Print the data below verbatim, minus images.

====

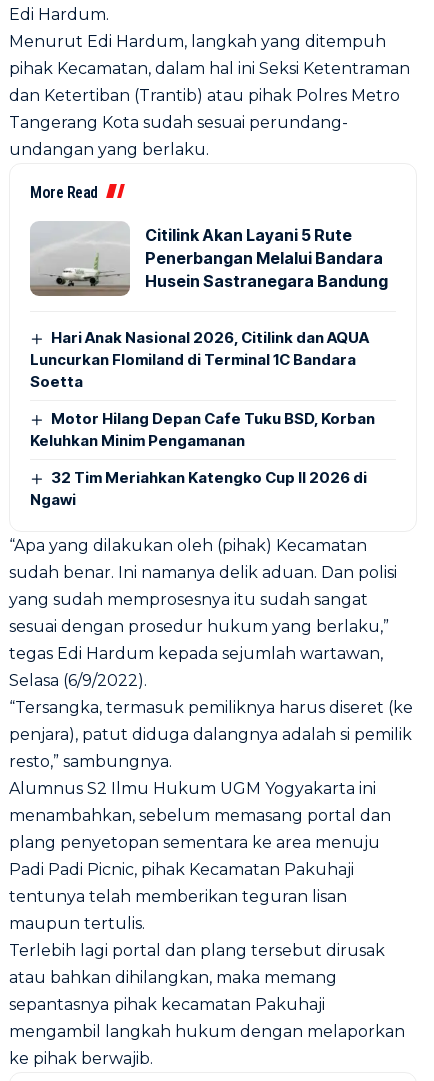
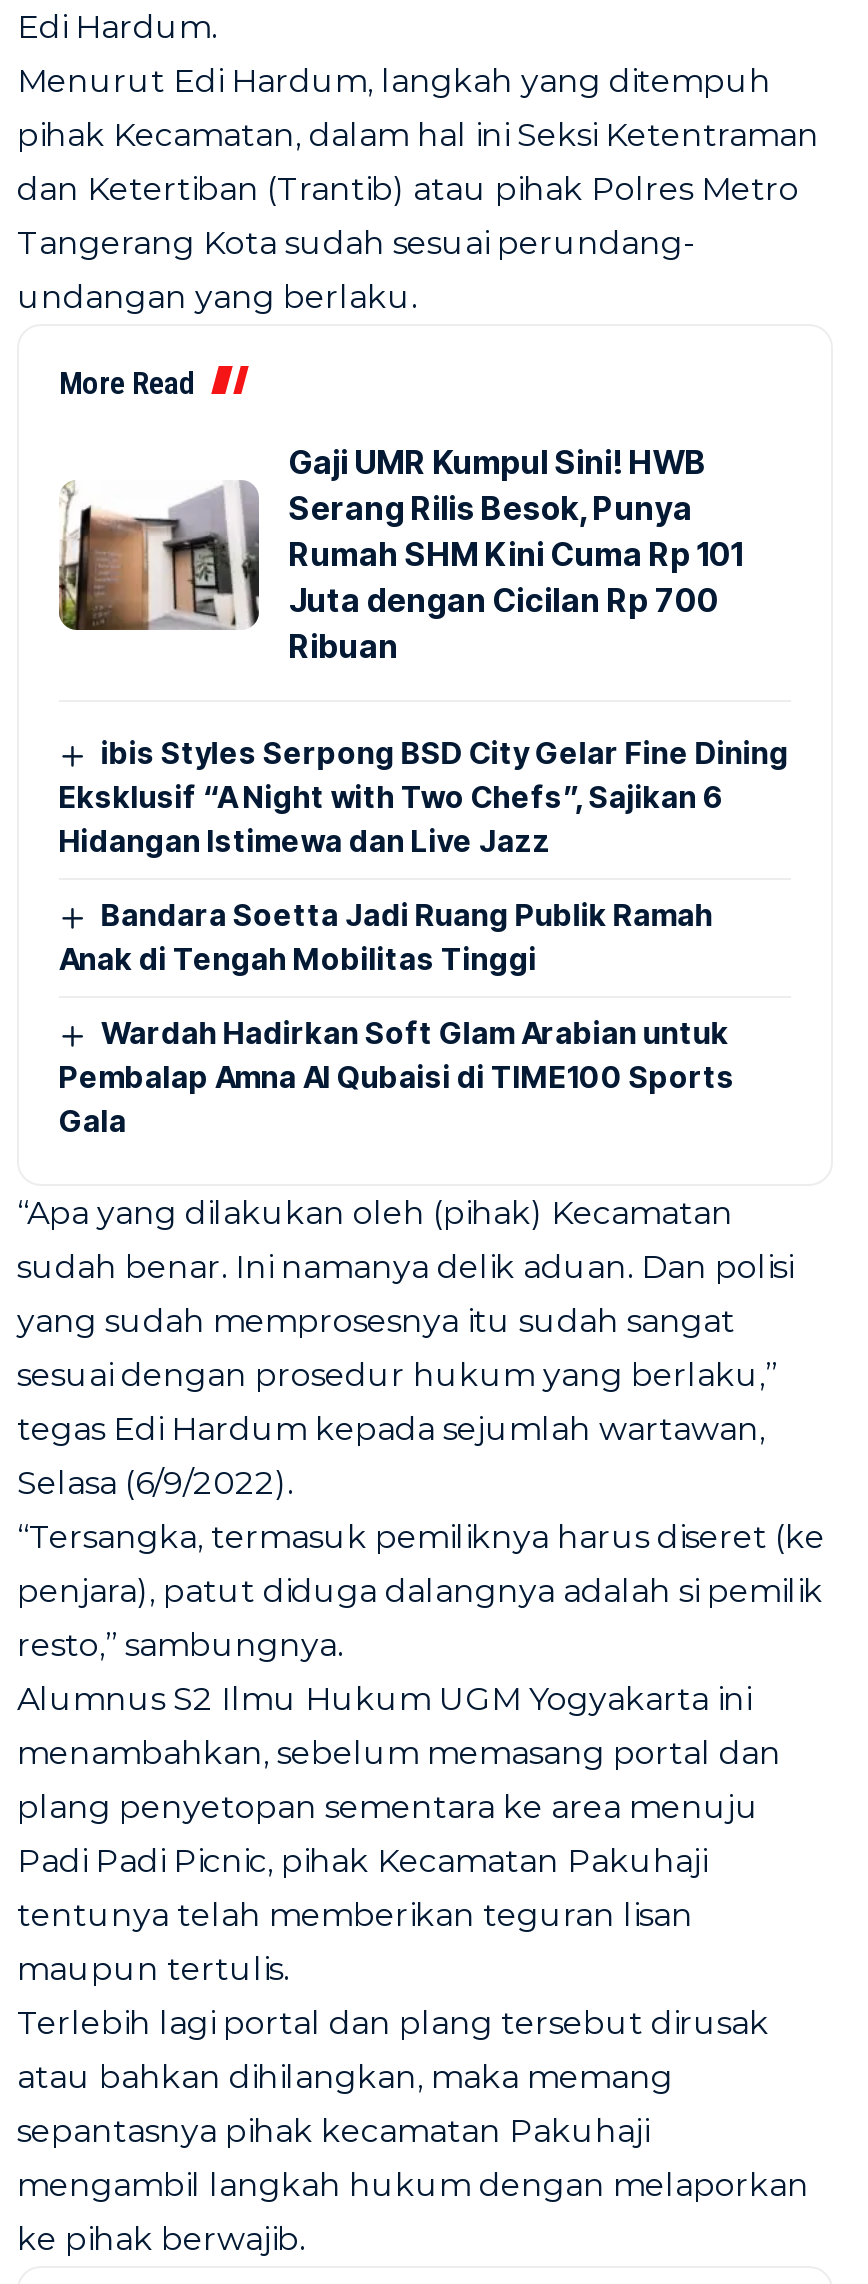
- [image]
- Citilink Akan Layani 5 Rute
- Penerbangan Melalui Bandara
- Husein Sastranegara Bandung
+ [image]
+ Gaji UMR Kumpul Sini! HWB
+ Serang Rilis Besok, Punya
+ Rumah SHM Kini Cuma Rp 101
+ Juta dengan Cicilan Rp 700
+ Ribuan

- Hari Anak Nasional 2026, Citilink dan AQUA
- Luncurkan Flomiland di Terminal 1C Bandara
- Soetta
+ ibis Styles Serpong BSD City Gelar Fine Dining
+ Eksklusif “A Night with Two Chefs”, Sajikan 6
+ Hidangan Istimewa dan Live Jazz

- Motor Hilang Depan Cafe Tuku BSD, Korban
- Keluhkan Minim Pengamanan
+ Bandara Soetta Jadi Ruang Publik Ramah
+ Anak di Tengah Mobilitas Tinggi

- 32 Tim Meriahkan Katengko Cup II 2026 di
- Ngawi
+ Wardah Hadirkan Soft Glam Arabian untuk
+ Pembalap Amna Al Qubaisi di TIME100 Sports
+ Gala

====

#### [RESPONSE]
- [image]
- Citilink Akan Layani 5 Rute
- Penerbangan Melalui Bandara
- Husein Sastranegara Bandung
+ [image]
+ Gaji UMR Kumpul Sini! HWB
+ Serang Rilis Besok, Punya
+ Rumah SHM Kini Cuma Rp 101
+ Juta dengan Cicilan Rp 700
+ Ribuan

- Hari Anak Nasional 2026, Citilink dan AQUA
- Luncurkan Flomiland di Terminal 1C Bandara
- Soetta
+ ibis Styles Serpong BSD City Gelar Fine Dining
+ Eksklusif “A Night with Two Chefs”, Sajikan 6
+ Hidangan Istimewa dan Live Jazz

- Motor Hilang Depan Cafe Tuku BSD, Korban
- Keluhkan Minim Pengamanan
+ Bandara Soetta Jadi Ruang Publik Ramah
+ Anak di Tengah Mobilitas Tinggi

- 32 Tim Meriahkan Katengko Cup II 2026 di
- Ngawi
+ Wardah Hadirkan Soft Glam Arabian untuk
+ Pembalap Amna Al Qubaisi di TIME100 Sports
+ Gala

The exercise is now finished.